- [WHAT TO WORK ON]: In the lines below, find the one that contains "Android Studio, Pycharm" and write it out exactly, along with every line that follows it.

- [RECORDS SHOWN]:
────
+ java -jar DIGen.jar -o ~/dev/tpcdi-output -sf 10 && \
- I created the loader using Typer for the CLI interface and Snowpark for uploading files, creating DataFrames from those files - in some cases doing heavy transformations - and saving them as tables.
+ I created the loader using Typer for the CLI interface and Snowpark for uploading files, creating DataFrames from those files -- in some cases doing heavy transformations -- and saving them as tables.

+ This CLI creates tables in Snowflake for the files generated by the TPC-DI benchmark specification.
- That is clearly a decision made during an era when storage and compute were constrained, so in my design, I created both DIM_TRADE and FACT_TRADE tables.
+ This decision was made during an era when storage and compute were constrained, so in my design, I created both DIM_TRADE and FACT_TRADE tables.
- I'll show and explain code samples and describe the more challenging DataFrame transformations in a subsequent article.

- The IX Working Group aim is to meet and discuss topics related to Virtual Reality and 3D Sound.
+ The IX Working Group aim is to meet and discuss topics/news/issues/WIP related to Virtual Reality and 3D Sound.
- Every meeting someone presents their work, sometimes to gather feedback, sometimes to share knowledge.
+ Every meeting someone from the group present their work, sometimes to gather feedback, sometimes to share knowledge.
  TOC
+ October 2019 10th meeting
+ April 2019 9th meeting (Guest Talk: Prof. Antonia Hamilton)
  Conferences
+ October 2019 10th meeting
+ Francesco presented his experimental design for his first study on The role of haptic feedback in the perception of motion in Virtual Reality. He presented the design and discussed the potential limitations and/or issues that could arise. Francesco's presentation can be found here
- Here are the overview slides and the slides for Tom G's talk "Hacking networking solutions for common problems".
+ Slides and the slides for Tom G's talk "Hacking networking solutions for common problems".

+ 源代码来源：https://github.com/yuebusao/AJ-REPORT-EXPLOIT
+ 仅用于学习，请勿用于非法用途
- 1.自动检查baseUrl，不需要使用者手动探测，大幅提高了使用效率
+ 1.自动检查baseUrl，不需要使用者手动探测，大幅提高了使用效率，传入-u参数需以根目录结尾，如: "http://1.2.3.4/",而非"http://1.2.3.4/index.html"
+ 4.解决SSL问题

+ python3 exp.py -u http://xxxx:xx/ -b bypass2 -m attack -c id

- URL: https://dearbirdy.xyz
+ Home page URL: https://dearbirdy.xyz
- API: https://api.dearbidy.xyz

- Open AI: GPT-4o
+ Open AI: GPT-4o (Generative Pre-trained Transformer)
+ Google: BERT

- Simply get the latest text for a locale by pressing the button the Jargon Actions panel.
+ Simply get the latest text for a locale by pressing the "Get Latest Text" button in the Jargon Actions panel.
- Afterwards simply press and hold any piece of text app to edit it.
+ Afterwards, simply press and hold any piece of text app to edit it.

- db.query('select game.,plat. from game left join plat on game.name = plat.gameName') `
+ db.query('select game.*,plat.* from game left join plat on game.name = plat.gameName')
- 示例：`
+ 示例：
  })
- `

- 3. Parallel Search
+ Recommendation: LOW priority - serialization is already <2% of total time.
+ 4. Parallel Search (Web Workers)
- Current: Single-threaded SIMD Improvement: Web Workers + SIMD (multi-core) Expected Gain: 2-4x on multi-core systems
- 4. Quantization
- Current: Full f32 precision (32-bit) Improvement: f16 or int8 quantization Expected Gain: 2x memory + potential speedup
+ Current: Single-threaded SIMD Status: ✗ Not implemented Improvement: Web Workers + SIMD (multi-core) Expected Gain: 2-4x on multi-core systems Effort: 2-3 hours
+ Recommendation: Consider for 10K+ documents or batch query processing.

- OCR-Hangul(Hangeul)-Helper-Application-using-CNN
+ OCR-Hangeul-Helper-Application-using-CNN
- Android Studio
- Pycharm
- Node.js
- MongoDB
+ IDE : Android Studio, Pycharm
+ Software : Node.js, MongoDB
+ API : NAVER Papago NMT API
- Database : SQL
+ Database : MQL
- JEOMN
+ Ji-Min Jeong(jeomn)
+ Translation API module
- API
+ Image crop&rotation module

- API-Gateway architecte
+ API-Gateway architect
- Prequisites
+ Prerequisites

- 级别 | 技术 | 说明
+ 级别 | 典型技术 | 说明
────
- [OUTPUT OF THE TASK]:
+ IDE : Android Studio, Pycharm
+ Software : Node.js, MongoDB
+ API : NAVER Papago NMT API
- Database : SQL
+ Database : MQL
- JEOMN
+ Ji-Min Jeong(jeomn)
+ Translation API module
- API
+ Image crop&rotation module

- API-Gateway architecte
+ API-Gateway architect
- Prequisites
+ Prerequisites

- 级别 | 技术 | 说明
+ 级别 | 典型技术 | 说明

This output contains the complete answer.